И в проеме двери возникает широкая Тарасова фигура, он приближается к доктору, сжимает его руку своей — здоровается:

— Моя фамилия — Ковальчук, добрый вечер, доктор. Что? — кивает на больного.— Отдает концы?

— Нет, что вы! — машет обеими руками на него док­тор. — Парень сильный, не сдастся. Но это, понимаете ли, не моя специальность.

Тарас улыбается неожиданно широкой, удивительно теплой улыбкой.

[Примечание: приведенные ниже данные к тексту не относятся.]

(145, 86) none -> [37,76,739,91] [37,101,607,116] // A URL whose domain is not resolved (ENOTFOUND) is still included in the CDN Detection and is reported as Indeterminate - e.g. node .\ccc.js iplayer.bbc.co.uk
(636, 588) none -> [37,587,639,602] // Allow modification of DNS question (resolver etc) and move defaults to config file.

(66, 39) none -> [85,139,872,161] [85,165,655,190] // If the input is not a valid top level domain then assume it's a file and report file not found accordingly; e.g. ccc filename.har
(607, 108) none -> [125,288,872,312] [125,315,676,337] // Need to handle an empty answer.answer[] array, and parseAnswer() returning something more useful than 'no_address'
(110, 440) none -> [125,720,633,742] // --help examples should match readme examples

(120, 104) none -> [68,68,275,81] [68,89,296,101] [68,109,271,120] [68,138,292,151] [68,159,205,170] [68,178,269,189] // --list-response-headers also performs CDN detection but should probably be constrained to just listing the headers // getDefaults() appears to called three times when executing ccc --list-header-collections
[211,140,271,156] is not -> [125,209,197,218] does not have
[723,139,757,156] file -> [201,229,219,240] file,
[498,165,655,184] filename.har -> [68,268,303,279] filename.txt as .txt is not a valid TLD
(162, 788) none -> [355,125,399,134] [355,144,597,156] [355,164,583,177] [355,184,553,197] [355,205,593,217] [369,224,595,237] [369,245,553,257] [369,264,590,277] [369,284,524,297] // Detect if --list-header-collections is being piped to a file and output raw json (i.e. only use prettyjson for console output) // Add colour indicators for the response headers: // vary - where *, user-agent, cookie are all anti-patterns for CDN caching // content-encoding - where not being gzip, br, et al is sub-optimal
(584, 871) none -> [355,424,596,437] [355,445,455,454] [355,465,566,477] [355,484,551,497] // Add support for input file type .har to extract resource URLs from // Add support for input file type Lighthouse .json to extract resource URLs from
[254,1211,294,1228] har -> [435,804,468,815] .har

— Ну-ну, доктор,— говорит мягко.— Вы не стесняйтесь нас, мы люди простые. Помните одно, доктор: этот парень нам до зарезу нужен, сами понимаете — такое вре­мя. Окуня сейчас не найдешь, в районе он. Пошла зараза гулять, может и в город проникнуть.

— И уже проникла! — выпалил доктор, и злыми, ко­лючими стали его глаза под пенсне.— Тиф, сыпняк! Вези­те в барак больного. Немедленно!

Потом перенесли Кравченко на армейскую двуколку и повезли в барак, и всю дорогу кричал Кравченко, и крик его сливался в хриплый стон:

— Васька! Васька! — пытались выговорить губы, — Васька! Бей его, Васька! Не сдавайся, Васька, не отступай, голубь мой. — И снова стонал, снова плакал, раскидывая в стороны исхудалые свои руки.

А Ваську, товарища Ваську, которого привезли вместе с Кравченко в Крушноярск, Ваську даже и не вносили в дом, отвезли сразу в покойницкую, и там заспанный сани­тар положил Ваське на грудь кусок бумаги с неуклюже выведенной надписью: «Заразный». Васька пролежал в покойницкой до утра, пролежал целую ночь, а метель гу­ляла за тонкими стенами покойницкой, билась снегом в узенькую форточку, и искристый снег сыпался на Васькино на лицо.